Paso a paso, me acerqué. Observé desde un costado, desde la
oscuridad: había lámparas de acetileno, o incluso lámparas del
siglo pasado, una luz cáustica y sombras aún más cáusticas. En
esta luz, ocurría algo misterioso, secreto. [El guía, a quien
llaman] Barba, canoso y con el pelo erizado en todas direcciones,
dirige la ceremonia como un mago, como el espíritu de la piedra.
De pronto, levanta el mazo y el cincel; todos los escultores
hacen lo mismo y guardan un devoto silencio, que se apodera del
lugar y revela las voces de la noche: los grillos, el silbido de
las aves nocturnas, el murmullo distante del río Neretva. Uno de
los albañiles, claramente designado para este propósito, vuelve a
iniciar la melodía sin palabras, nasal y misteriosa, como un
ritual de los adoradores de la piedra. Barba sigue el ritmo con
el mazo, golpea el bloque frente a sí, se une al unísono. La
melodía claramente define el ritmo y la fuerza del golpe. Cuando
empieza a elevarse (ya todas las piedras cantan), el sonido de
los golpes es ensordecedor. Cuando el canto vuelve a “descender”,
los golpes se hacen menos intensos.
Cada piedra sonaba como un instrumento musical. Yo sabía, de modo
predecible, que los distintos tipos de piedra tendrían una
resonancia diferente: cuánto más suave es la piedra, más grave es
el tono. Es una paradoja y también un poco cómico que el granito
más sólido silba, el mármol canta en un mezzosoprano y la caliza,
la piedra más musical, suena en un tenor bello y aterciopelado.
Los escultores saben eso y perciben mucho más. “Cada una tiene su
canción”, dice uno de ellos, con la convicción de que cada pieza
es un ser en sí misma.

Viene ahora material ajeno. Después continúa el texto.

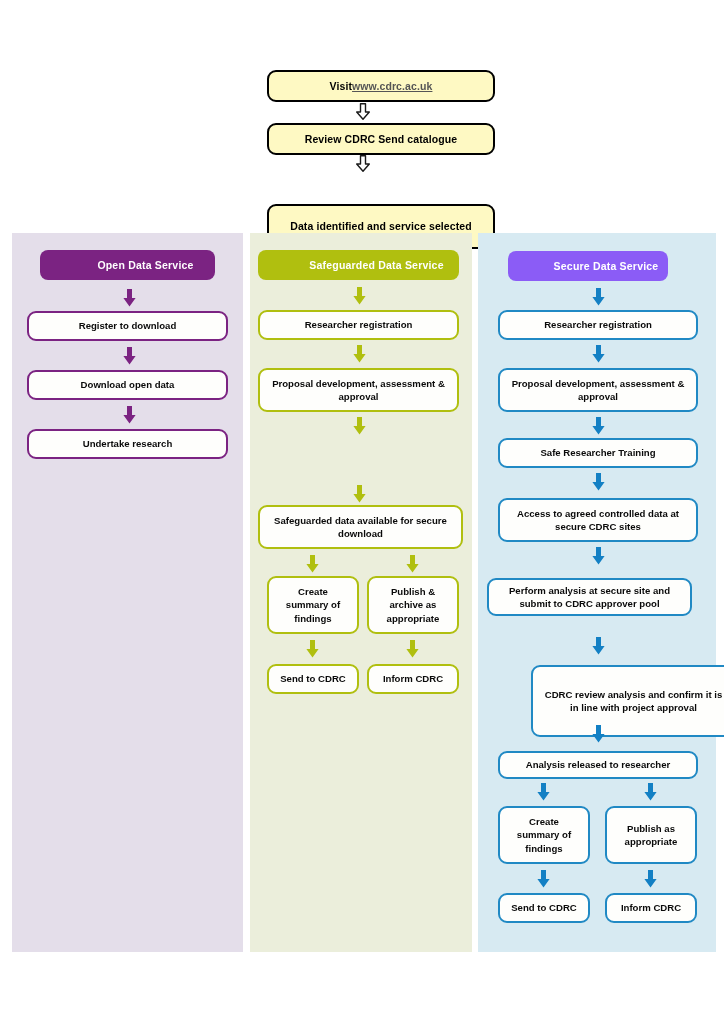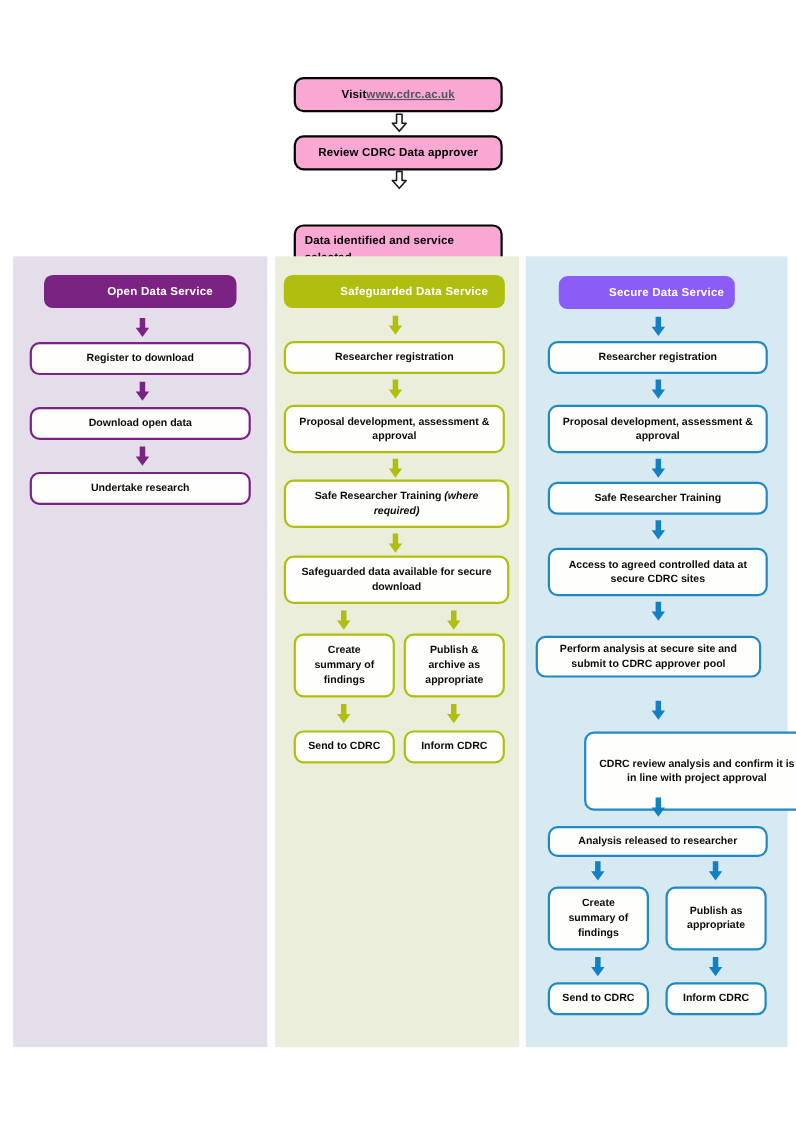--- a/index.html
+++ b/index.html
@@ -25,11 +25,11 @@
   .intake-box {
     position: absolute;
     left: 267px;
-    width: 190px;
+    width: 228px;
     box-sizing: border-box;
     border: 2.5px solid #000000;
     border-radius: 9px;
-    background: #f9a8d4;
+    background: #fef9c3;
     color: #000000;
     font-size: 10.5px;
     font-weight: bold;
@@ -37,6 +37,7 @@
     display: flex;
     align-items: center;
     justify-content: center;
+    text-align: center;
     line-height: 1.35;
     padding: 3px 8px;
   }

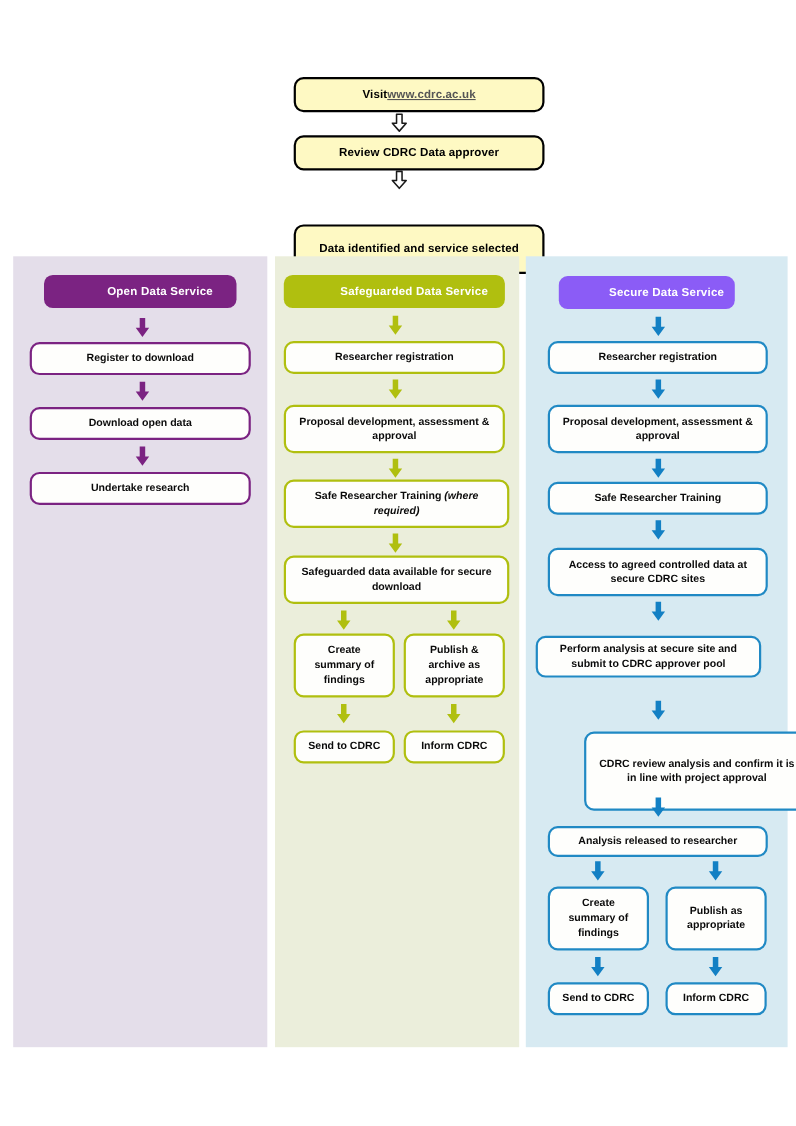--- a/index.html
+++ b/index.html
@@ -137,7 +137,7 @@
     </svg>
   </div>
 
-  <div class="intake-box" id="intake-box-2">Review CDRC Data approver</div>
+  <div class="intake-box" id="intake-box-2">Review CDRC Send catalogue</div>
 
   <div class="arrow-hollow" id="intake-arrow-2">
     <svg viewBox="0 0 16 17" width="16" height="17" aria-hidden="true">

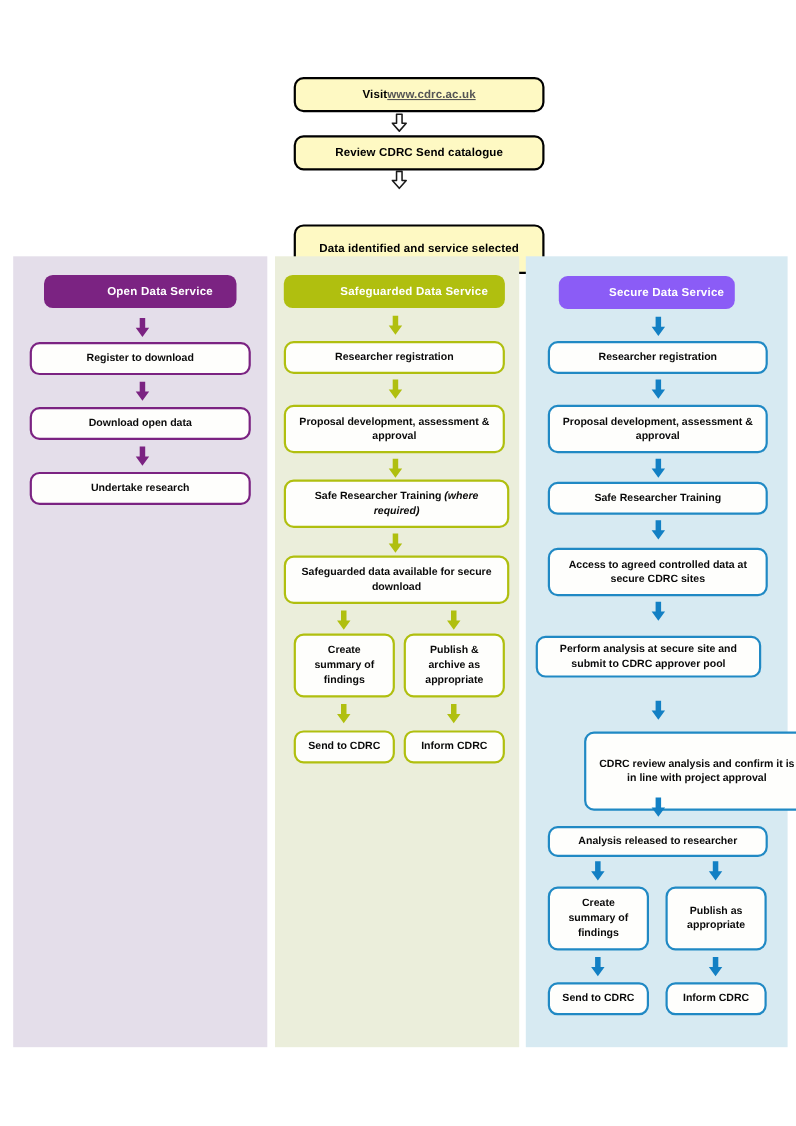--- a/index.html
+++ b/index.html
@@ -203,9 +203,6 @@
     </svg>
   </div>
 
-  <div class="node safeguarded" style="left:8px; top:203px; width:205px; height:44px;">
-    <span><span>Safe Researcher Training </span><span class="note-italic">(where required)</span></span>
-  </div>
 
   <div class="arrow-solid" style="left:102px; top:252px;">
     <svg viewBox="0 0 15 18" width="15" height="18" aria-hidden="true">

Pero cuando empieza el repiqueteo
colectivo, el ritmo abarca a todos los “instrumentos de piedra”
y, súbitamente, a cada movimiento de manos y cada postura
corporal, de modo que toda la orquesta funciona como un inmenso
metrónomo y se mueve al mismo tiempo. Cuando el toque de las
herramientas empieza a “decaer” —señal de que la concentración
empieza a fallar— Barba, el espíritu de la piedra, insatisfecho,
alza su mazo con firmeza y lo mantiene en alto. Es una señal de
que el trabajo se pausará momentáneamente y que los golpes deben
volver a armonizarse desde el principio. Todos esperan a que
cante la primera voz y suene el primer golpe de Barba…
El hecho de que fuera una armonía sin palabras me hizo pensar en
que la versión antigua, protohistórica, venía de una época en que
los habitantes de la isla y del continente hablaban otro idioma,
uno olvidado, preeslavo. Las civilizaciones cambiaron, los
idiomas se fusionaron, pero las personas siguieron iguales…
“¿Por qué la canción no tiene palabras?”, pregunté una vez. La
respuesta fue sencilla y convincente: “No las tiene, nunca las
tuvo”, o “Así también lo cantaban antes”.